Records from a collection

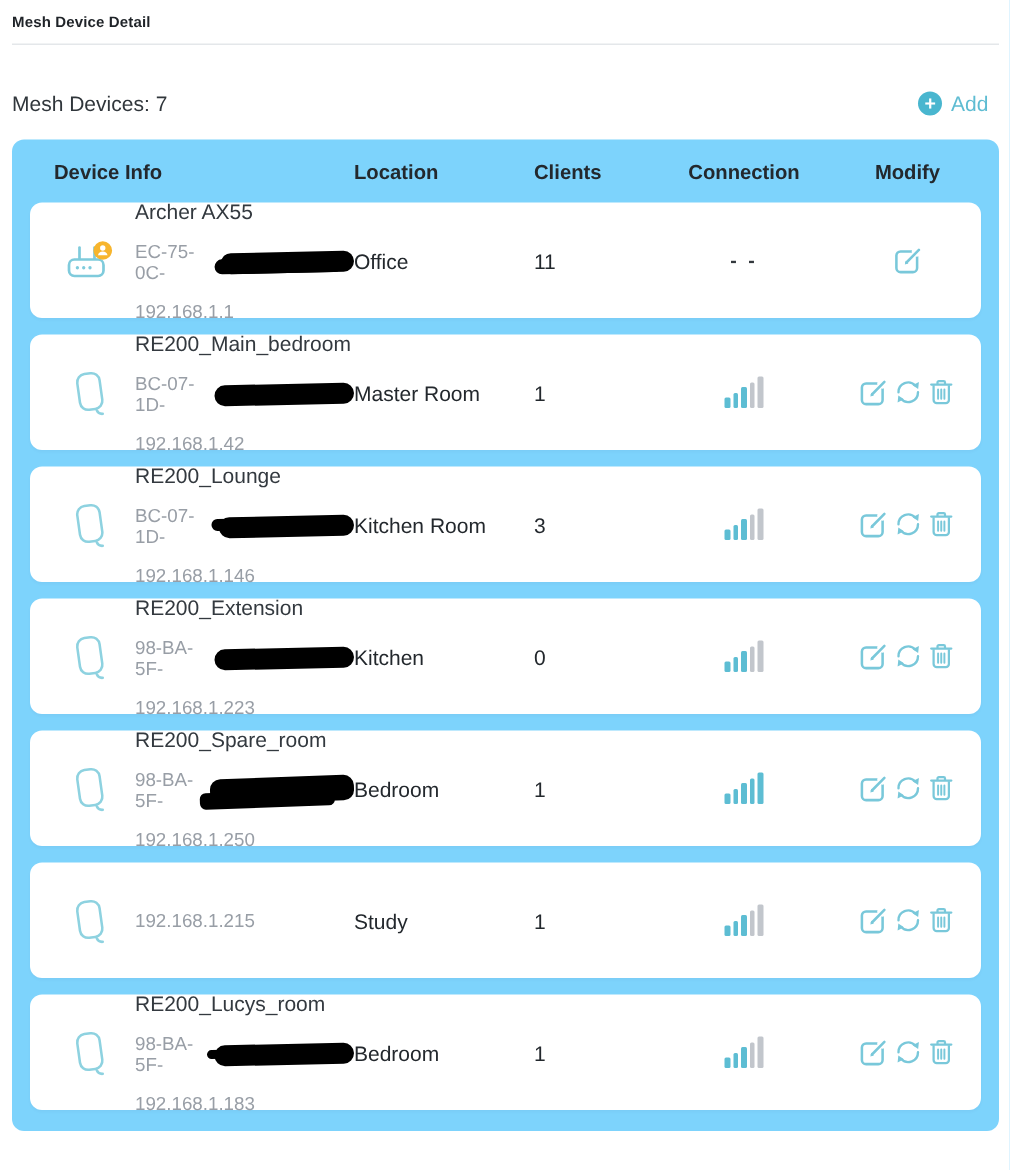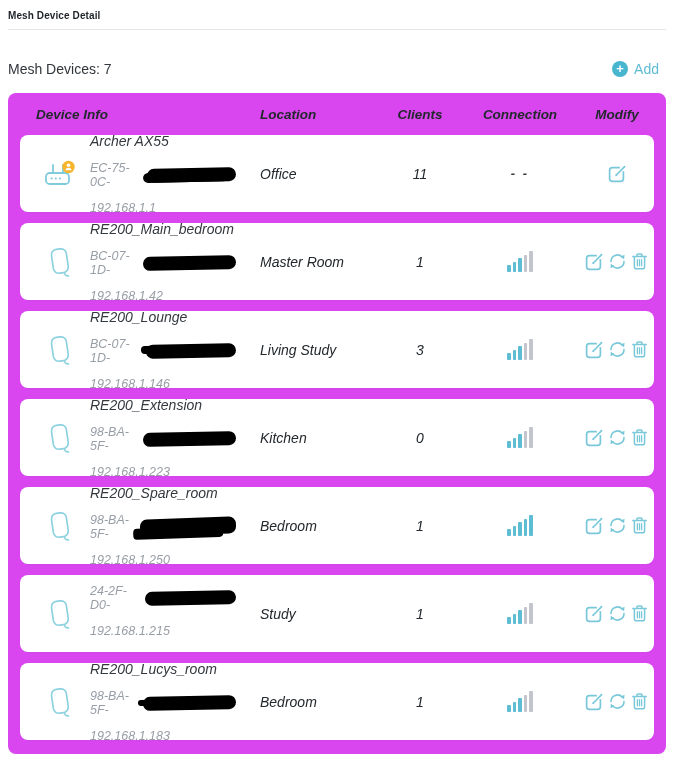"Device Info" .panel { background: #d946ef -> #7dd3fc; font-style: italic -> none }
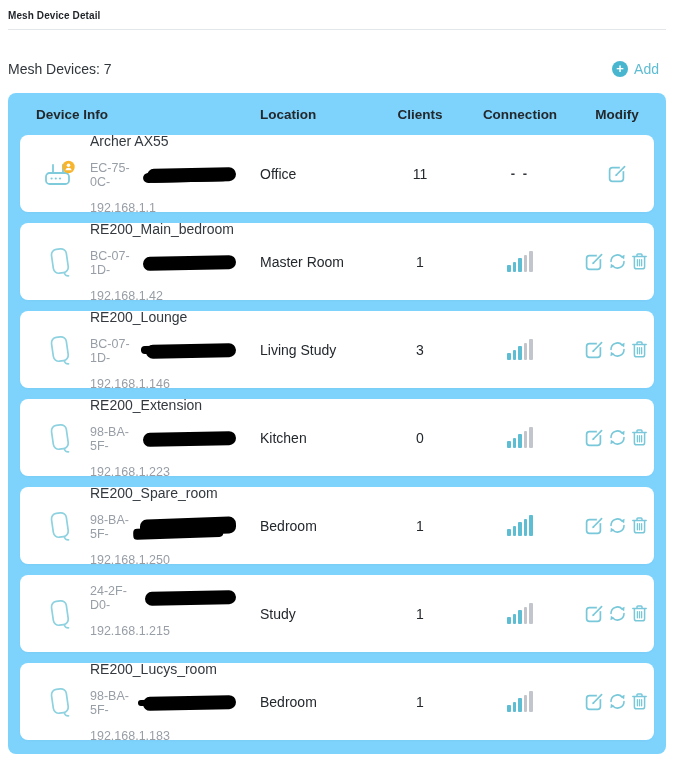"Location" .c2 { margin-left: 24px -> none }
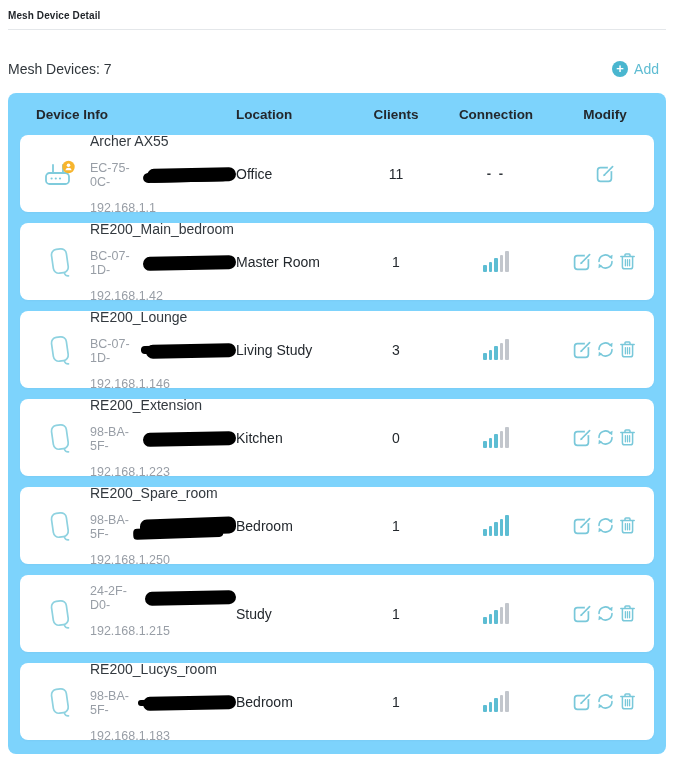"Clients" .c3 { text-align: center -> left }
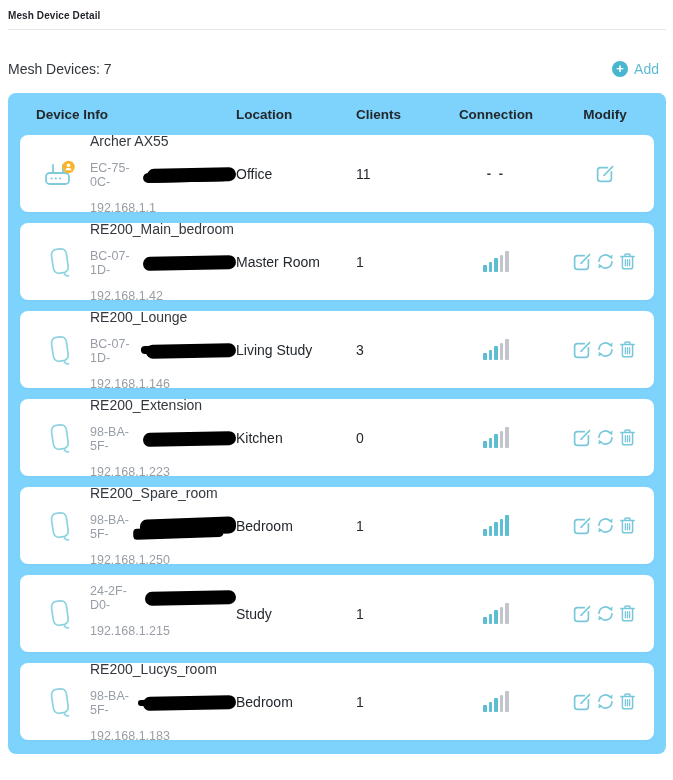"Living Study" div.c2 { text: Living Study -> Kitchen Room }
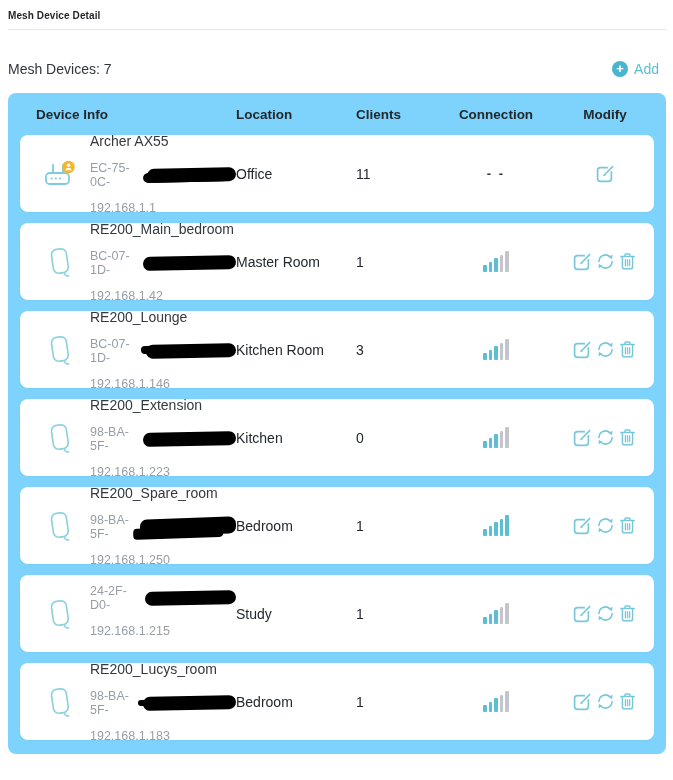"24-2F-D0-" span.mac-line { html: <span> <span>24-2F-D0-</span> <span></span> </span> -> none }
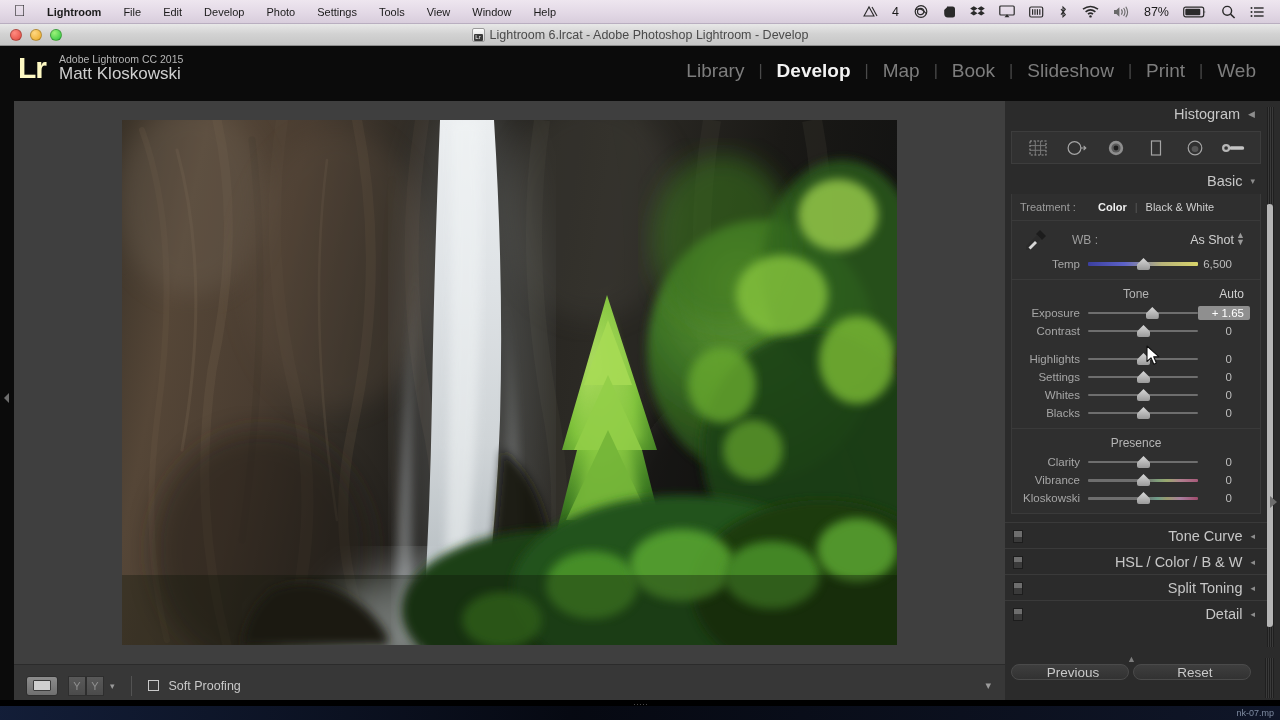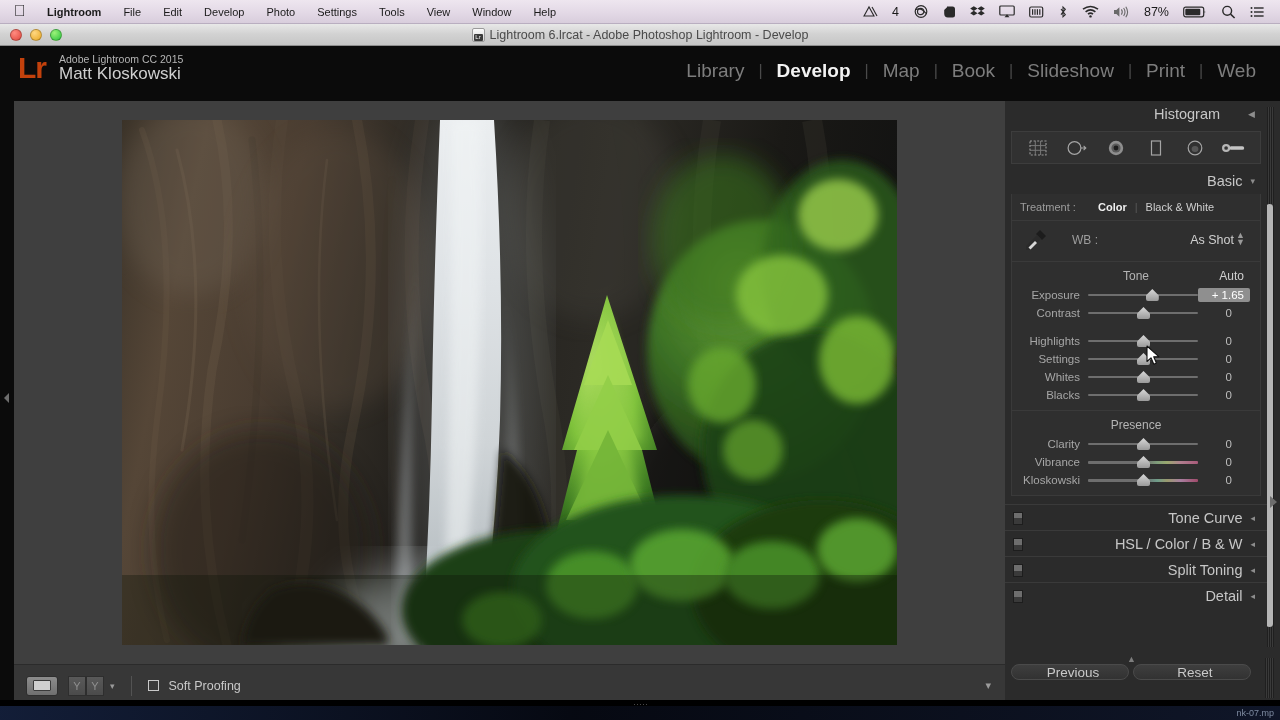"Lr" #identity .lrlogo { color: #c2410c -> #fef9c3 }
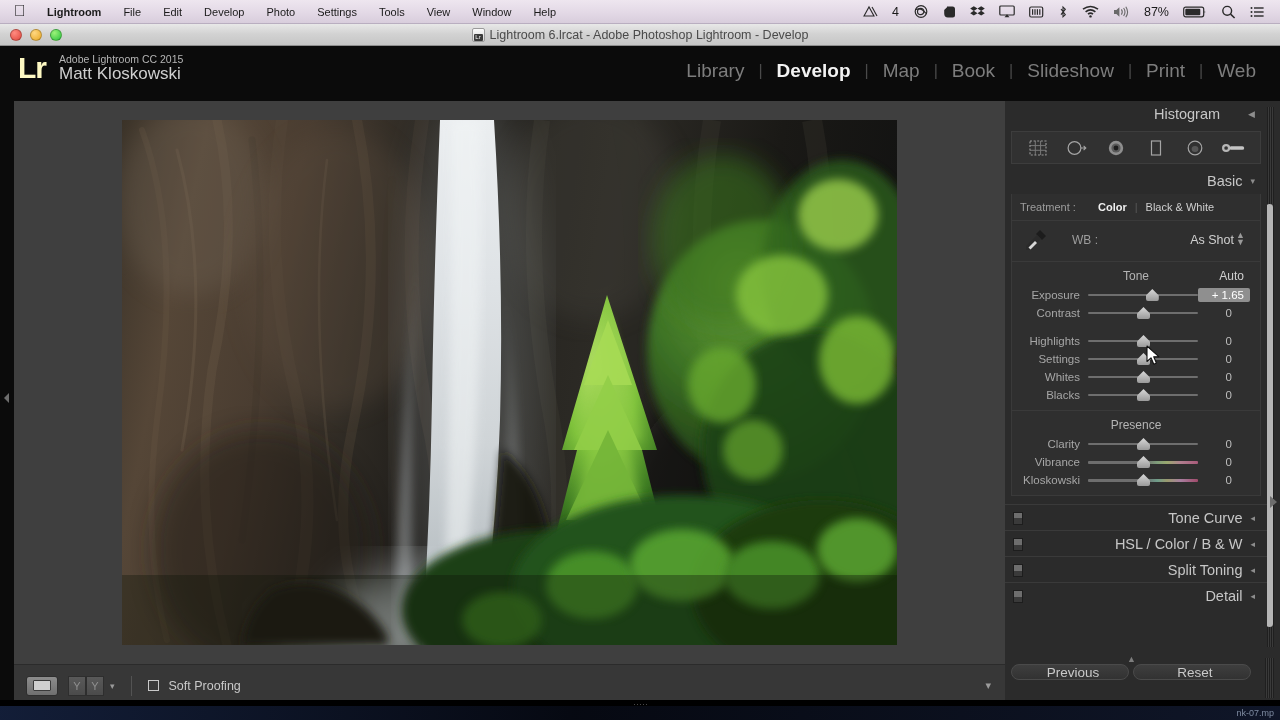"Histogram" div.panelhdr { gap: 20px -> none }
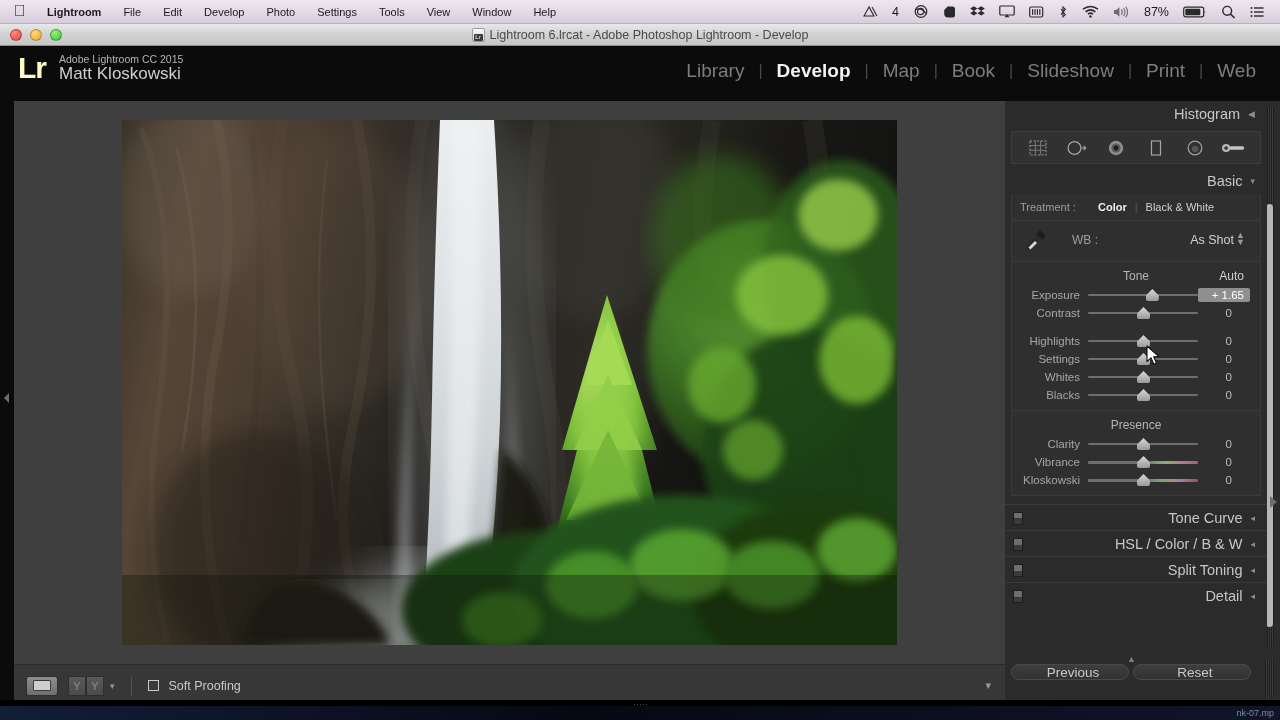"Temp" div.sliderrow { html: none -> <div> <span>Temp</span> <span> <span></span> <span></span> </span> <span>6,500</span> </div> }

== INSTRUCTIONS FOR THE TASK ==
Exactly the lines from the line containing "html: <span> <span>24-2F-D0-</span>" to the end of the records need to be copied, both ends included, with pictures left out.

== EXERCISE ANSWER ==
"24-2F-D0-" span.mac-line { html: <span> <span>24-2F-D0-</span> <span></span> </span> -> none }
"Lr" #identity .lrlogo { color: #c2410c -> #fef9c3 }
"Histogram" div.panelhdr { gap: 20px -> none }
"Temp" div.sliderrow { html: none -> <div> <span>Temp</span> <span> <span></span> <span></span> </span> <span>6,500</span> </div> }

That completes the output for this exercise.